● **WHAT IS NEEDED**
From the line with "(neither libraries provide)." to the line with "- To update", retype each line exactly as it stands in the records below, but skip the pictures.

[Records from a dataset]
============================================================
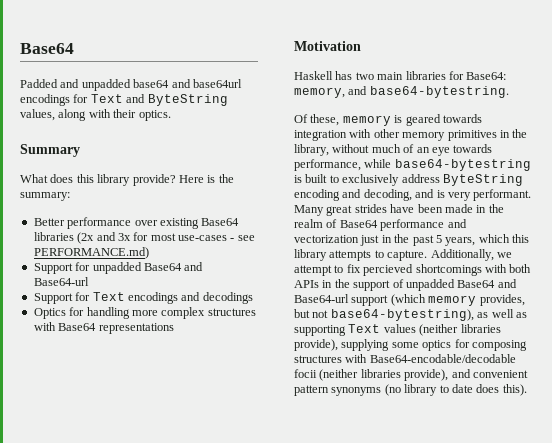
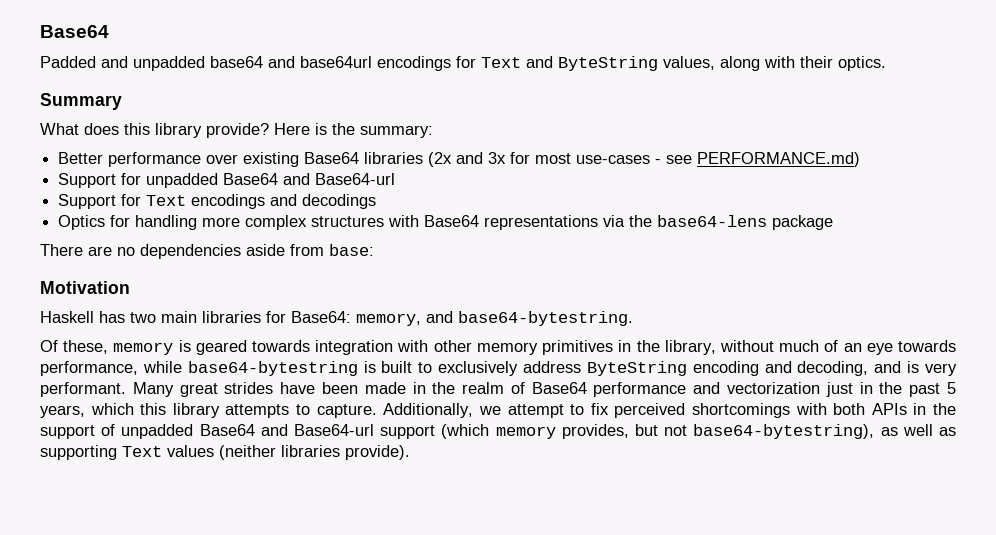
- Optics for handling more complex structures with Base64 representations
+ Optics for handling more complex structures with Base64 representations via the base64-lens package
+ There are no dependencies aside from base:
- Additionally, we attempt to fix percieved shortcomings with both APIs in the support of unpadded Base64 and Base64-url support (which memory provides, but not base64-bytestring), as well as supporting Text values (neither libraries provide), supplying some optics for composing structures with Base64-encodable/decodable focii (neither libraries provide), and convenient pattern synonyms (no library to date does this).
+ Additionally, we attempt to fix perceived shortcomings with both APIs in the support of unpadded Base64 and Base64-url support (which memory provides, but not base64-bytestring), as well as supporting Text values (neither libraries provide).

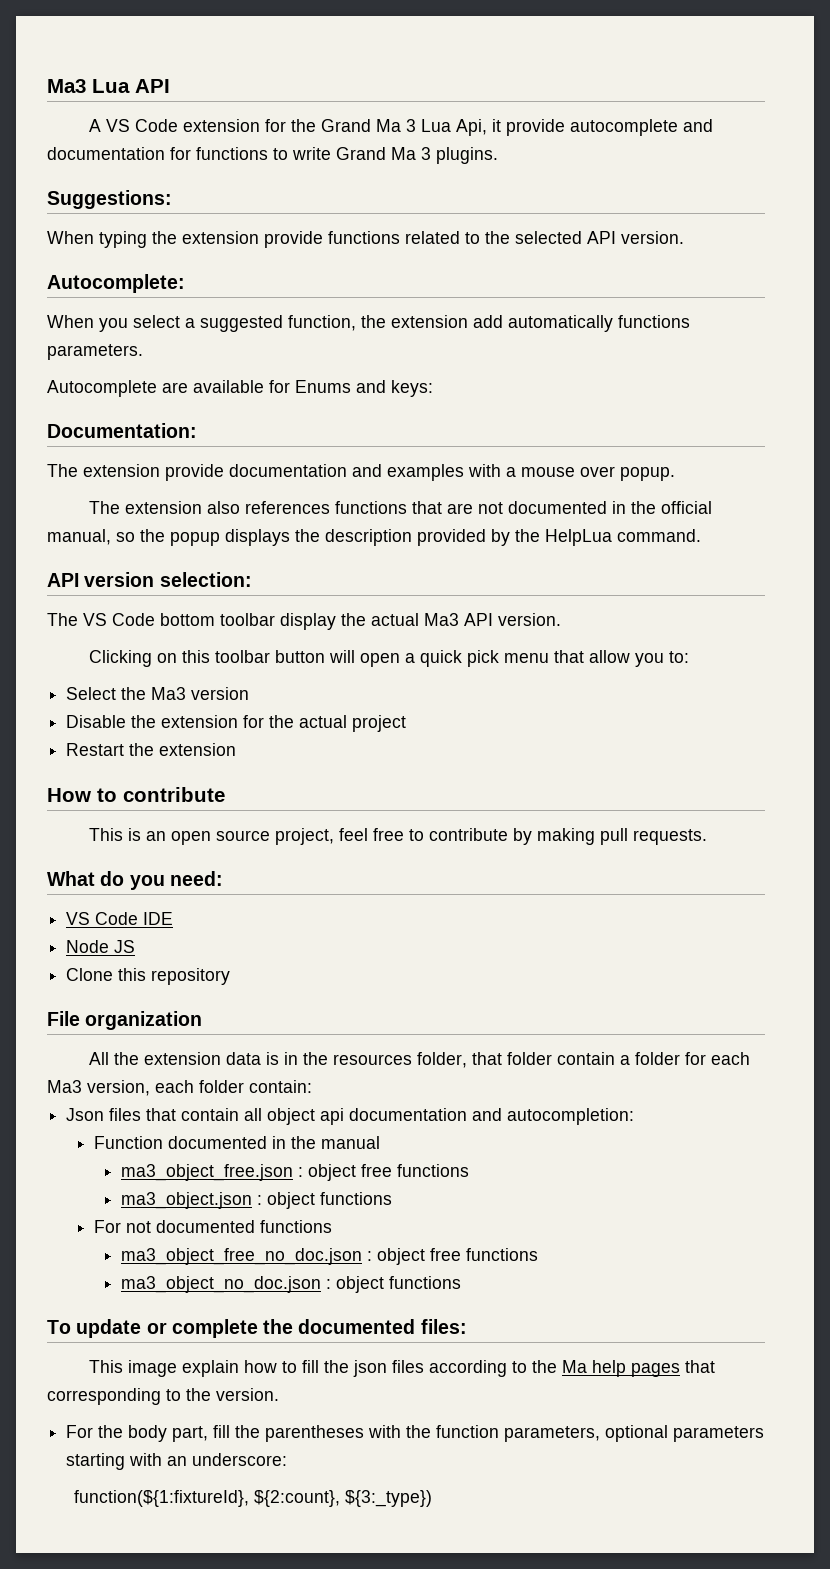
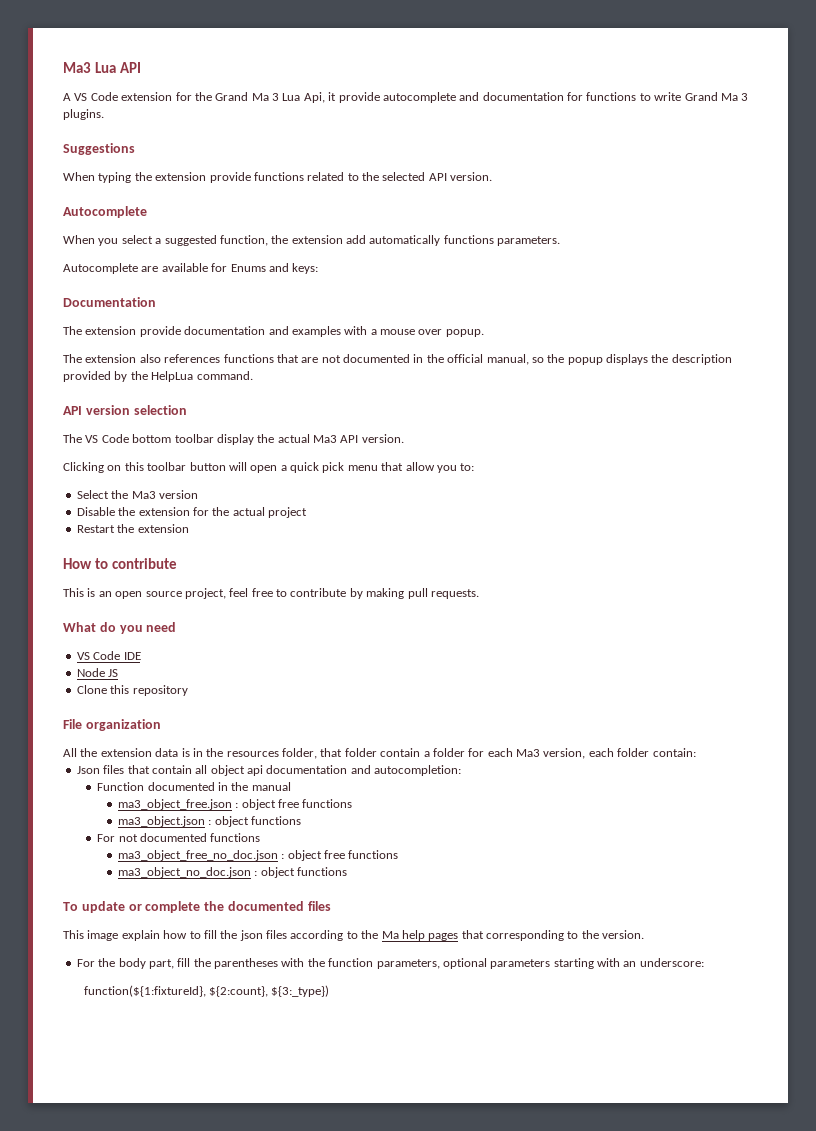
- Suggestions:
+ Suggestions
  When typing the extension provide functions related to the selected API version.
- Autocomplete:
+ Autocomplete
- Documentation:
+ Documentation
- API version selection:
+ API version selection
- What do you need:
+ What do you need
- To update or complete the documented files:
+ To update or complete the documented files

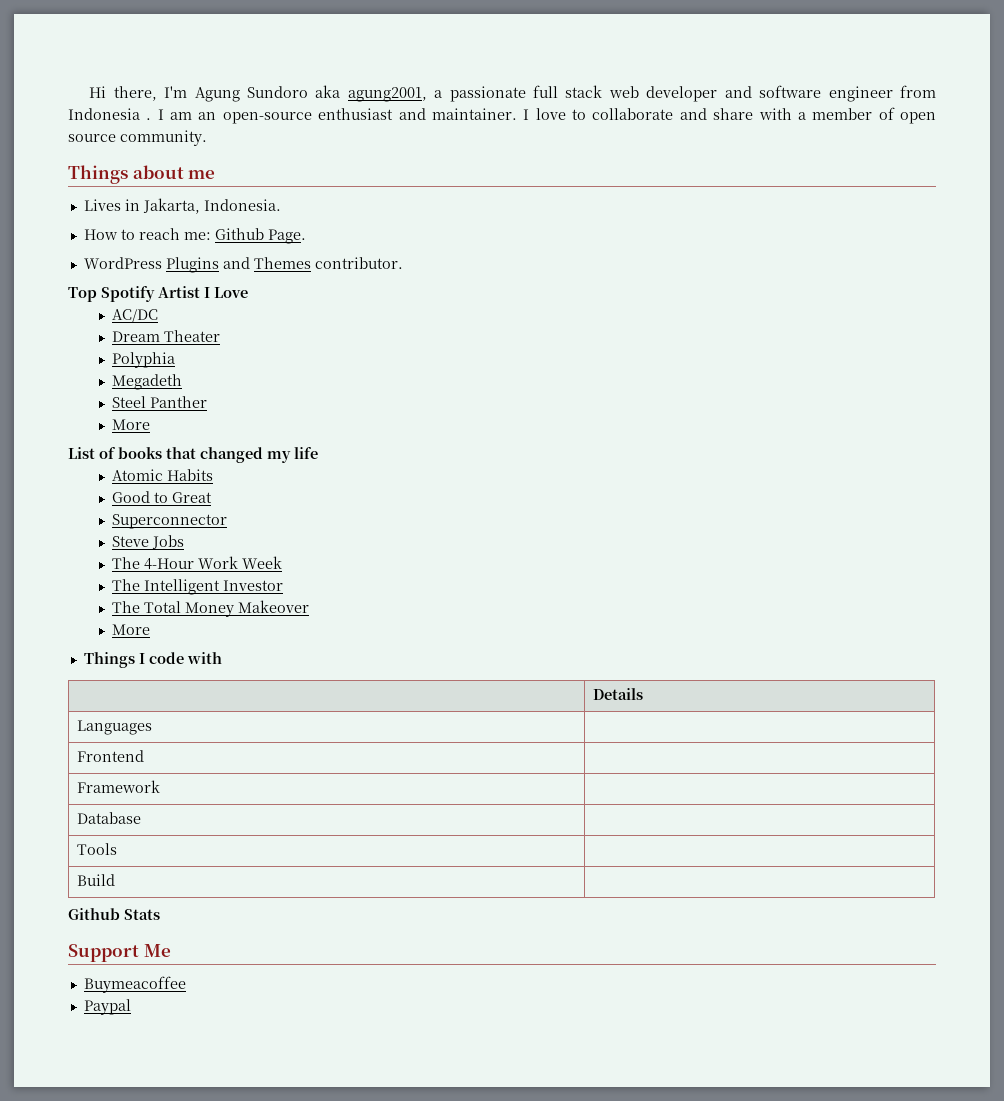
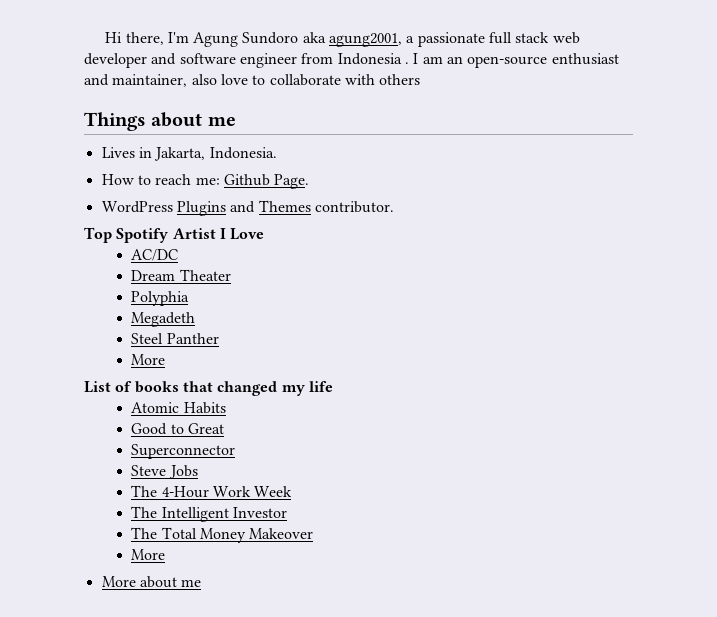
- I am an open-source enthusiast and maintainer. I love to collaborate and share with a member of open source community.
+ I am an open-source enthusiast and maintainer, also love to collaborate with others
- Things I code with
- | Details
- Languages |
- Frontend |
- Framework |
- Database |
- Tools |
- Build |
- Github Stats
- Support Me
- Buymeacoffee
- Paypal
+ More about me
============================================================
● **WRITTEN REPLY**
+ Additionally, we attempt to fix perceived shortcomings with both APIs in the support of unpadded Base64 and Base64-url support (which memory provides, but not base64-bytestring), as well as supporting Text values (neither libraries provide).

- Suggestions:
+ Suggestions
  When typing the extension provide functions related to the selected API version.
- Autocomplete:
+ Autocomplete
- Documentation:
+ Documentation
- API version selection:
+ API version selection
- What do you need:
+ What do you need
- To update or complete the documented files:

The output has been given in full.